Coming to the end of a work, a story, feels monumental, glorious and a little sad. Accompanying my characters through their many difficulties and dramas and ordeals, coming to a place where their story is complete, leaves me with both a sense of accomplishment and a sense of loss. I will miss being part of their lives, listening to them, feeling for them, hoping and fearing for them and cheering for them.

There is much to do now. I am working with a developmental editor and hopefully will find an agent who wants to take a chance on me and my work. The publishing and marketing of a novel has a life of its own, a time-consuming but worthwhile process. Endings and beginnings. Seasons and novels.

It’s Not an Outline

I have always been proud and mystified and grateful to be a writer, to have stories unfold and characters develop, simply (or not so simply) through the act of putting words on paper. Not planning, not knowing anything about what is going to happen, just writing. It’s magic.

As I work on my third novel, a sequel to A Better Life, I find myself looking ahead more and more at what may, could, or might happen, and I write into that, through it, picking up details along the way.. Because I know two of the characters so well, Jenny and Margaret, I do have a sense of how they will act or react (not that they don’t continue to surprise me) and ideas of what might happen. I write future scenes and conversations that come to me seemingly out of the blue and even wrote out a possible ending, all the while insisting it’s not an outline.

A lot of writers outline their stories before they write the first sentence. I don’t know enough (if anything) in the beginning to do such a thing, and I don’t have the patience for it. Once I have an idea or a character or an image, I am anxious to start writing. For me, following an outline would take away some of the magic, the joy of discovery. I may write down what the next chapter or end may bring, but it’s not an outline. It’s simply a possible or maybe even likely road to go down.

Is it an outline if I envision what may happen in the future and write it down? If I write out what could happen next, and after that, leading to this? I don’t think so, because I make sure to use those magical words: may and might and could. They don’t tie me down, don’t hold me to anything, but help get the story moving.

Time in Writing

The story starts. At first I focus on the one thing, the one thing happening to this one person, a seemingly small act or a monumental one. Either way, it is important. The story develops, something more happens, details show themselves. This first person is joined by another and another. More people want in, want their say, want to claim their part in the story.
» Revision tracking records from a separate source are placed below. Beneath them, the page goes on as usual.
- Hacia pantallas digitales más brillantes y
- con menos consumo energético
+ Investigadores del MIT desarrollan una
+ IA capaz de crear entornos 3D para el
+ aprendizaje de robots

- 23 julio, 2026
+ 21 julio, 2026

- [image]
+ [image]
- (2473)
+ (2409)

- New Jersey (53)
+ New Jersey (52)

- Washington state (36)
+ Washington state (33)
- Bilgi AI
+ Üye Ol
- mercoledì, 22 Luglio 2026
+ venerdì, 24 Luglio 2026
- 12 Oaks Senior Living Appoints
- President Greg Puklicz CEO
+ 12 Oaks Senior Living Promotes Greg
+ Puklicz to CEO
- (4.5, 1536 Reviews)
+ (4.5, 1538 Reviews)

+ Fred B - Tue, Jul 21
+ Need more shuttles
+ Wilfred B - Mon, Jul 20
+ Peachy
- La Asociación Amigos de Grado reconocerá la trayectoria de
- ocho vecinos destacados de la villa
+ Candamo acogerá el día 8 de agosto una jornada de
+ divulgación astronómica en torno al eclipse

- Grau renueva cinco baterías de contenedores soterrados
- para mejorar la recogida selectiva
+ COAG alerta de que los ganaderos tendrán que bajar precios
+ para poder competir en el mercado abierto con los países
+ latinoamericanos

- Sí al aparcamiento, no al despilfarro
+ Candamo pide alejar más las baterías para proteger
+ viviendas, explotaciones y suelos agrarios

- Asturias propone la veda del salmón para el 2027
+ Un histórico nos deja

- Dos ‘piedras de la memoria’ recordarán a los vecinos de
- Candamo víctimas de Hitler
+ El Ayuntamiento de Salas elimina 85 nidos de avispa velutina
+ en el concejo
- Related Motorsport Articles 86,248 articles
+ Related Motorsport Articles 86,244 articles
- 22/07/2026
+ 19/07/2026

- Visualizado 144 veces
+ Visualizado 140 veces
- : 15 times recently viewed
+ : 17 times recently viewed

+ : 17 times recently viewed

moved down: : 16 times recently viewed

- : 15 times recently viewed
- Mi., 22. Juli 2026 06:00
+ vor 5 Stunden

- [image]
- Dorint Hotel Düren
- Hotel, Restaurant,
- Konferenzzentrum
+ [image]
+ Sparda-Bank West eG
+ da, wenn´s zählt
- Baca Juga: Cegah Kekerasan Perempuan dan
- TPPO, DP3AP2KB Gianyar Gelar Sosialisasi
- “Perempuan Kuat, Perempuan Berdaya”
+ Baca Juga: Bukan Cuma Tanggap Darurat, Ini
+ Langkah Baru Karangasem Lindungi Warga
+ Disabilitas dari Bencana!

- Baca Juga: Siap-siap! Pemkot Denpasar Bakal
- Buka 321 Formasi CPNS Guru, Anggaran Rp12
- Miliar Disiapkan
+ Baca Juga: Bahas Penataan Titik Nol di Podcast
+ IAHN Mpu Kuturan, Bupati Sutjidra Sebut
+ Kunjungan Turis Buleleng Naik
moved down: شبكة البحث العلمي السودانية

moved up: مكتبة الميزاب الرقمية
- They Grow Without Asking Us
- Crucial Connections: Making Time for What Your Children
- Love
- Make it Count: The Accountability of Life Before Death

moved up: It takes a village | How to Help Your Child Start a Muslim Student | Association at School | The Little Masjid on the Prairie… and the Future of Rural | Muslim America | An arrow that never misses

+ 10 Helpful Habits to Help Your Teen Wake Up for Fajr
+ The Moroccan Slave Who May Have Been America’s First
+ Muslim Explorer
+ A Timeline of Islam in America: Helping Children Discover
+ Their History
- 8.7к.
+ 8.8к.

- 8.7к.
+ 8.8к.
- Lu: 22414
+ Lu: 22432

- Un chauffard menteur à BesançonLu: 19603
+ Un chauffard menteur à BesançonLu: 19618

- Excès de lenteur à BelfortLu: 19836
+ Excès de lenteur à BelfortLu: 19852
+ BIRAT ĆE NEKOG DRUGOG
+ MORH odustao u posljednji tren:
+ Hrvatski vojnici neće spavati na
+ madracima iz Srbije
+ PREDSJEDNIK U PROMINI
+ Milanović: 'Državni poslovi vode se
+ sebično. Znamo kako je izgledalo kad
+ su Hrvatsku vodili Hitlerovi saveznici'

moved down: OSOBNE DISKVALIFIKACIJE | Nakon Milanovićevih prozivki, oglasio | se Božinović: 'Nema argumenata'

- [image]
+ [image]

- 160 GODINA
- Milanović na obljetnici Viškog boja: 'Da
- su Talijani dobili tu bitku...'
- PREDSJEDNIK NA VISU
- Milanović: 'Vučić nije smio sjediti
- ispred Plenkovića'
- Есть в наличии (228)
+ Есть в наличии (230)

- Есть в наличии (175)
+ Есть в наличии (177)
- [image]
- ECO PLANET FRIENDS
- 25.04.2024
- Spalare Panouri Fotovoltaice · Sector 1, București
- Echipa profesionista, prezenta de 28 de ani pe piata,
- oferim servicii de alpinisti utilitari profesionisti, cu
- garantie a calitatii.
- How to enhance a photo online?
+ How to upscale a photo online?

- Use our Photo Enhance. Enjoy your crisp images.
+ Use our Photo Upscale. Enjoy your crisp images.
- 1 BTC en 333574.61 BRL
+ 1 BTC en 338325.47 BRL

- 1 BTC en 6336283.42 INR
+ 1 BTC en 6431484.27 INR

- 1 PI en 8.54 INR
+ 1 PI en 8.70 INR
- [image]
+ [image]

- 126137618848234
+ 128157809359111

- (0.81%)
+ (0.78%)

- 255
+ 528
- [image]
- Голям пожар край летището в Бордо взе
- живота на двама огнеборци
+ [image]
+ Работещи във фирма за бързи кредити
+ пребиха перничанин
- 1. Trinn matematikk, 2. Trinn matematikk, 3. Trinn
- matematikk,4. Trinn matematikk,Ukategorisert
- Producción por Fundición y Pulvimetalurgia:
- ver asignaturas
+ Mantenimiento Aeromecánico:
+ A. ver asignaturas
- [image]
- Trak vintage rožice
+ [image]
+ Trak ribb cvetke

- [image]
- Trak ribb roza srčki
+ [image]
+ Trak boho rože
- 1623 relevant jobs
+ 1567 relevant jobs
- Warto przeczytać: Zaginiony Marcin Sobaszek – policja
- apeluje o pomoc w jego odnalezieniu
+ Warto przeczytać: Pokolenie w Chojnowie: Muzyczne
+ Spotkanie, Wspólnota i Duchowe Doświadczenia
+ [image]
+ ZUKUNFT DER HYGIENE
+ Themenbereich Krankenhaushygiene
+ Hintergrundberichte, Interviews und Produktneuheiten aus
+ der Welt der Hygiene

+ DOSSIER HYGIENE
At first it’s great. It’s exciting to meet these new people. At first they are pretty polite, take turns, stay in their own spaces, but that doesn’t last. Their spaces and places and conversations happen more frequently, closer together, then they have interactions with other people at the same time in a different place. Such important things are revealed. But it’s not that easy to put onto a piece of paper and integrate into the story, scenes that happen at the same time. I want to get it all into words and paragraphs and chapters that flow.

Looking out at a stream or river or runoff in a gutter flowing by, it seems effortless and easy.